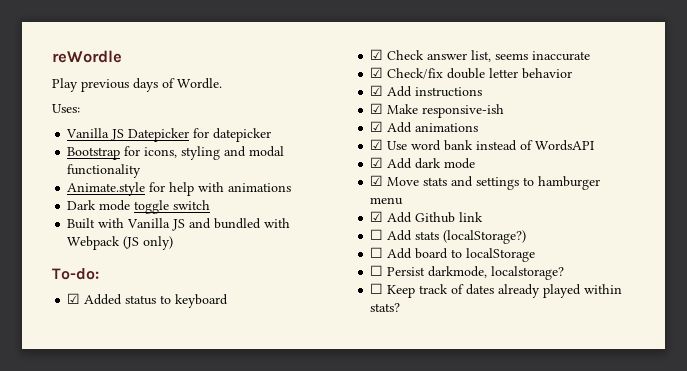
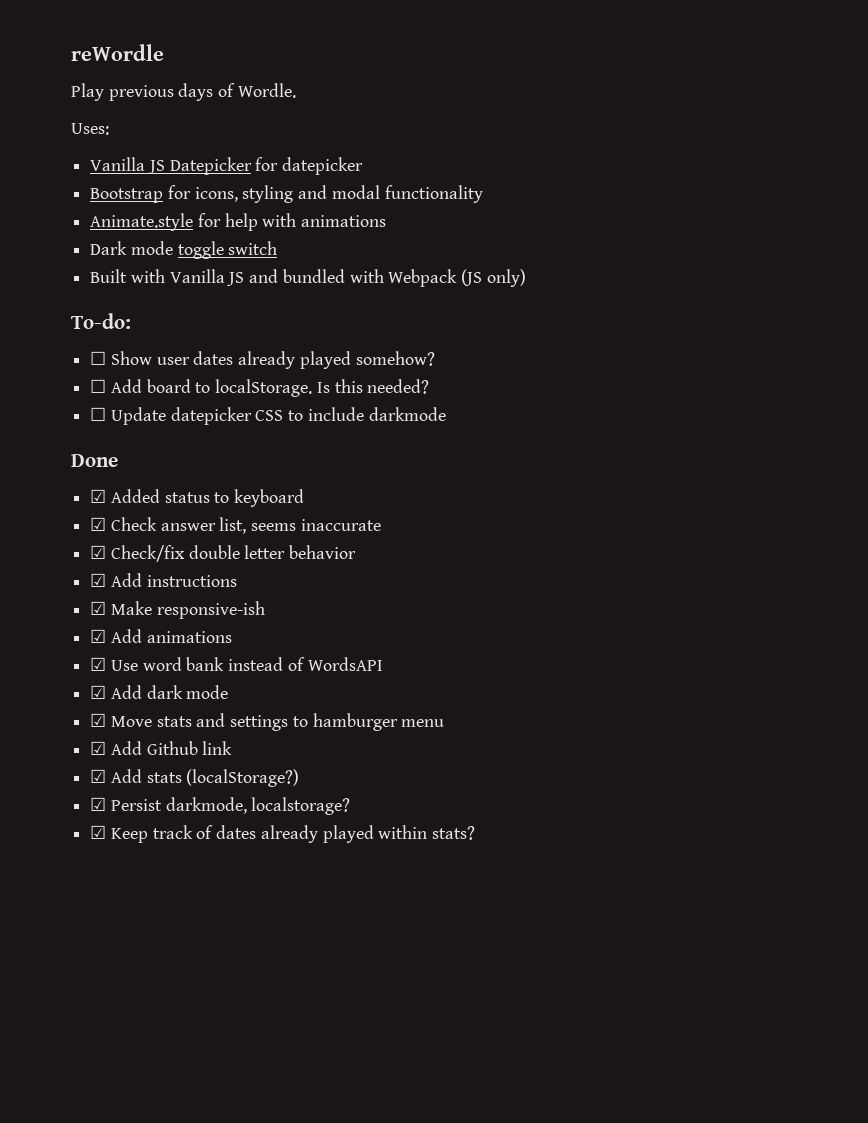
(99, 274) none -> [90,351,435,369] [90,379,430,397] [90,407,446,425] [71,454,118,467] // ☐ Show user dates already played somehow? // ☐ Add board to localStorage. Is this needed? // ☐ Update datepicker CSS to include darkmode // Done
[370,229,384,240] ☐ -> [90,769,107,783] ☑
[370,247,536,262] [370,265,384,276] ☐ Add board to localStorage // ☐ -> [90,797,107,811] ☑
[370,283,384,294] ☐ -> [90,825,107,839] ☑

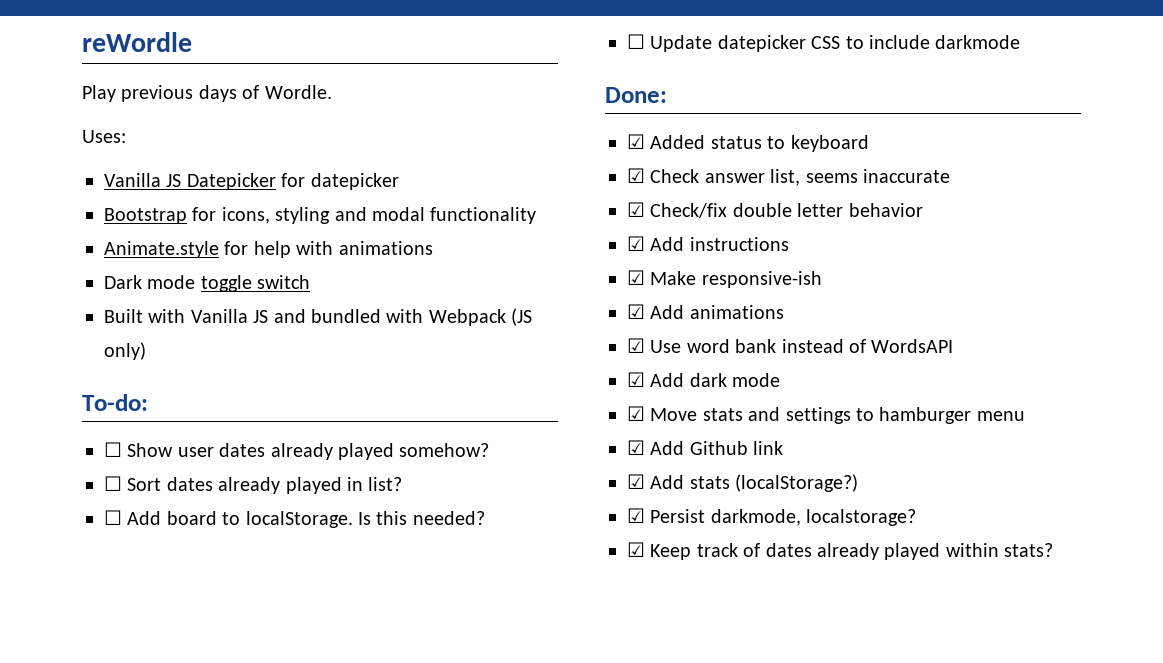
(435, 358) none -> [104,476,403,494] // ☐ Sort dates already played in list?
[71,454,118,467] Done -> [605,87,667,103] Done:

______

— ACTION ITEM —
Only lines holding the word "board" are wanted; list them all from the material.

— SOLUTION TO THIS TASK —
(99, 274) none -> [90,351,435,369] [90,379,430,397] [90,407,446,425] [71,454,118,467] // ☐ Show user dates already played somehow? // ☐ Add board to localStorage. Is this needed? // ☐ Update datepicker CSS to include darkmode // Done
[370,247,536,262] [370,265,384,276] ☐ Add board to localStorage // ☐ -> [90,797,107,811] ☑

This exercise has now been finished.